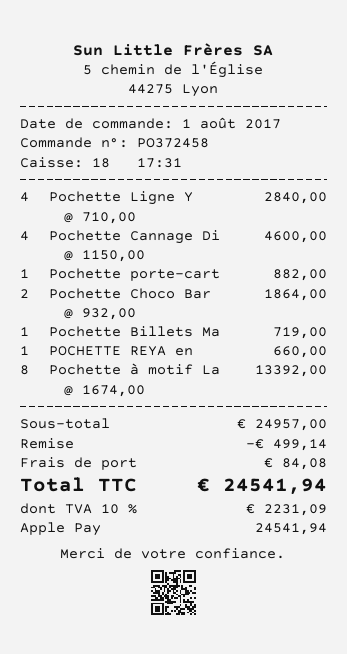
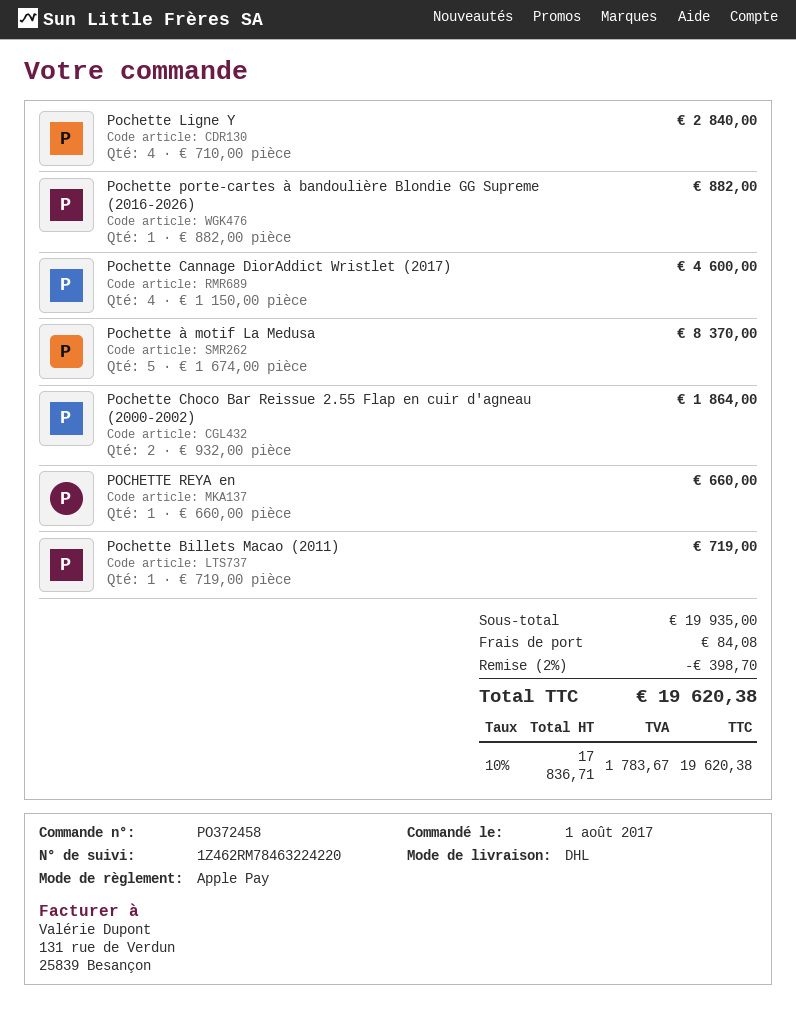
Pochette à motif La: 8 x 1674.00 = 13392.00 -> 5 x 1674.00 = 8370.00
subtotal: 24957.00 -> 19935.00
discount: 499.14 -> 398.70
tax: 10% = 2231.09 -> 10% = 1783.67
total: 24541.94 -> 19620.38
================
(Problem description)
Write out the material above again, word for word, minus its pictures.

(Exercise output)
Pochette à motif La: 8 x 1674.00 = 13392.00 -> 5 x 1674.00 = 8370.00
subtotal: 24957.00 -> 19935.00
discount: 499.14 -> 398.70
tax: 10% = 2231.09 -> 10% = 1783.67
total: 24541.94 -> 19620.38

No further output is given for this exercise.